Para o melhoramento de espécies, de forma a que se tornem tolerantes
ao estresse abiótico, a Embrapa planeja lançar, em 2015, uma soja
resistente à deficiência hídrica, produzida a partir de um gene
existente em uma planta do Japão. “Testamos essa variedade este ano, no
Paraná, em um período sem chuvas. Ainda há estudos a serem feitos, mas
ela está se saindo muito bem”, disse o pesquisador.
Assad também citou avanços empreendidos pelo Instituto Agronômico do
Paraná (Iapar), que já lançou quatro cultivares de feijão com tolerância
a temperaturas elevadas, além de pesquisas feitas no município de
Varginha (MG) em busca de variáveis mais tolerantes para o café.

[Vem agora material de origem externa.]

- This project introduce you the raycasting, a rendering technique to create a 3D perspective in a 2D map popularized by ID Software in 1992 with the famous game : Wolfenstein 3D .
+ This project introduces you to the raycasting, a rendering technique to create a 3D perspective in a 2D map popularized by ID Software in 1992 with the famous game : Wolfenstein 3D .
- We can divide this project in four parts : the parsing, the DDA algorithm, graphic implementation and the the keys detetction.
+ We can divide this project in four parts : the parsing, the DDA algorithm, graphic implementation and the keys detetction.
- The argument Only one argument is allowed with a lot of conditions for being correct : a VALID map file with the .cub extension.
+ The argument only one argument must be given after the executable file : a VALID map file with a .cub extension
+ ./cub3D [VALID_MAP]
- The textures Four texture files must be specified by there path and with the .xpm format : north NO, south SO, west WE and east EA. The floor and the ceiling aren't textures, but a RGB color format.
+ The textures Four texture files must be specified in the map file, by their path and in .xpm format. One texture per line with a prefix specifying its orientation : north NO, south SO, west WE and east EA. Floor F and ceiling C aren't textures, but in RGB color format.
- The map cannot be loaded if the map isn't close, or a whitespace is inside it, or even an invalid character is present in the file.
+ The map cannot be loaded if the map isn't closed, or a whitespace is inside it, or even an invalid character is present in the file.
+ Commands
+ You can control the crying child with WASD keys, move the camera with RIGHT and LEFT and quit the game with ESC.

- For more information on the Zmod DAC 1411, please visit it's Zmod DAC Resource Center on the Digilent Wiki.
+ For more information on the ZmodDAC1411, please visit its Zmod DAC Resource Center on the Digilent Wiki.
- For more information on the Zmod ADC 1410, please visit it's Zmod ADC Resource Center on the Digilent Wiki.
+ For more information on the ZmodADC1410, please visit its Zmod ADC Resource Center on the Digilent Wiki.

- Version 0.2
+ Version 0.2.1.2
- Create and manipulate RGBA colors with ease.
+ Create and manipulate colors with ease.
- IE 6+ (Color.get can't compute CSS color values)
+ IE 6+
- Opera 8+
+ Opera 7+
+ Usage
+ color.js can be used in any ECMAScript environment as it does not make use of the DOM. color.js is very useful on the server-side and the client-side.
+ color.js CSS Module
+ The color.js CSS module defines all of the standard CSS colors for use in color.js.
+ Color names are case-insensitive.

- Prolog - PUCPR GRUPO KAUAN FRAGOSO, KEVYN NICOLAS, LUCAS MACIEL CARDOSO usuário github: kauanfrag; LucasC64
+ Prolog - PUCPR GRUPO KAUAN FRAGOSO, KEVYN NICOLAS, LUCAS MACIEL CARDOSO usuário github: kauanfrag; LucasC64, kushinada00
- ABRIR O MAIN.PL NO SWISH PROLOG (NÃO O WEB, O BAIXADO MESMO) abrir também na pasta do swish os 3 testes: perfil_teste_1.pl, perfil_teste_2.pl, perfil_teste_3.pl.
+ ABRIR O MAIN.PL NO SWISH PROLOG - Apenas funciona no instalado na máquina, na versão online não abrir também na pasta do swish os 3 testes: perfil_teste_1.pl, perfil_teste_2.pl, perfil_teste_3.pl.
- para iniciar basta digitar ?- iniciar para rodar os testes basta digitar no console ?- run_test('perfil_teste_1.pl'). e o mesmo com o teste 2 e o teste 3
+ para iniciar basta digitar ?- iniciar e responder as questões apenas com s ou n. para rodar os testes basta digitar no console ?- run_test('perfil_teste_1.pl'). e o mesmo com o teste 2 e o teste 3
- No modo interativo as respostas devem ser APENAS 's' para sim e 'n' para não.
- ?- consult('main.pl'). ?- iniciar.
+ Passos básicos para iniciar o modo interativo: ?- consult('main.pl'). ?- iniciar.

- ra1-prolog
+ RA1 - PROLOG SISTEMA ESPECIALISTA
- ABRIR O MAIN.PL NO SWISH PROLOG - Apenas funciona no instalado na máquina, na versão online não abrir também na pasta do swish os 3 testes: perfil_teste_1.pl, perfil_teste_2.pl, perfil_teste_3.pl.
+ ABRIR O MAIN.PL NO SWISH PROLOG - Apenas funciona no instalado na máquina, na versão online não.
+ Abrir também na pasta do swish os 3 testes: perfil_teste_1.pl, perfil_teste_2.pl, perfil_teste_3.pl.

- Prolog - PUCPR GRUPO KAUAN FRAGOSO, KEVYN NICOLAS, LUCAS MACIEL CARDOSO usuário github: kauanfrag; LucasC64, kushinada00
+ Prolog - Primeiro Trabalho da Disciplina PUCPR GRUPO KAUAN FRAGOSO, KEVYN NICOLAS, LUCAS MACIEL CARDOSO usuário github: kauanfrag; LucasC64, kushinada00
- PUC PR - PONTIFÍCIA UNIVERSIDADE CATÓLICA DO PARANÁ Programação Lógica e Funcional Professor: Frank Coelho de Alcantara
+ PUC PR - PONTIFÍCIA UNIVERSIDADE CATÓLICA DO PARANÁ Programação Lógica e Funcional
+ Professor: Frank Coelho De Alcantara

Prejuízos e mudanças no sistema produtivo
Cálculos da Embrapa feitos com base na produtividade média da soja
mostram que somente esse grão acumulou mais de US$ 8,4 bilhões em perdas
relacionadas às mudanças climáticas no Brasil entre 2003 e 2013. Já a
produção de milho perdeu mais de US$ 5,2 bilhões no mesmo período.
A área considerada de baixo risco para o cultivo do café arábica deve
diminuir 9,45% até 2020, causando prejuízos de R$ 882 milhões, e 17,15%
até 2050, elevando as perdas para R$ 1,6 bilhão, de acordo com análises
feitas na Embrapa e na Universidade Estadual de Campinas (Unicamp).
Diante dos prejuízos, outra solução apontada por Assad é a revisão do
modelo produtivo agrícola. “A concentração de gases de efeito estufa na
atmosfera aumentou mais de 20% nos últimos 30 anos, tornando
indispensável a implantação de sistemas produtivos mais limpos”, disse à
Agência FAPESP.
“O Brasil é muito respeitado nesse tema, em especial porque reduziu o
desmatamento na Amazônia e, ao mesmo tempo, ampliou a produtividade na
Região Amazônica”, disse.
Segundo Assad, isso abre canais de diálogo sobre a sustentabilidade
na agricultura e sobre a adoção de estratégias como integração entre
lavoura, pecuária e floresta, plantio direto na palha, uso de bactérias
fixadoras de nitrogênio no solo, rochagem (uso de micro e
macronutrientes para melhorar a fertilidade dos solos), aplicação de
adubos organominerais, além do melhoramento genético.
“O confinamento do gado é outro ponto que está em discussão por
pesquisadores e criadores em diversas partes do mundo. Ele pode resultar
em menos emissão de gases de efeito estufa, mas torna o rebanho mais
vulnerável à doença da vaca louca. Nesse caso, uma alternativa é a
recuperação de pastos degradados”, afirmou Assad.
Estudos feitos na Embrapa Agrobiologia mostram que um quilo de carne
produzido em pasto degradado emite mais de 32 quilos de CO2 equivalente
por ano. Já em pasto recuperado a partir do que a agricultura de baixa
emissão de carbono preconiza, a emissão por quilo de carne pode ser
reduzida a três quilos de CO2 equivalente anuais.
“Isso mostra que ambientalistas, ruralistas, governo e setor privado
precisam sentar e decidir o que fazer daqui em diante – qual sistema de
produção adotar? Com ou sem pasto? Com ou sem árvores? Rotacionado ou
não? São mudanças difíceis, de longo prazo, mas muitos agricultores já
estão preocupados com essas questões, com os prejuízos que o aquecimento
global pode trazer, e começam a buscar soluções”, disse.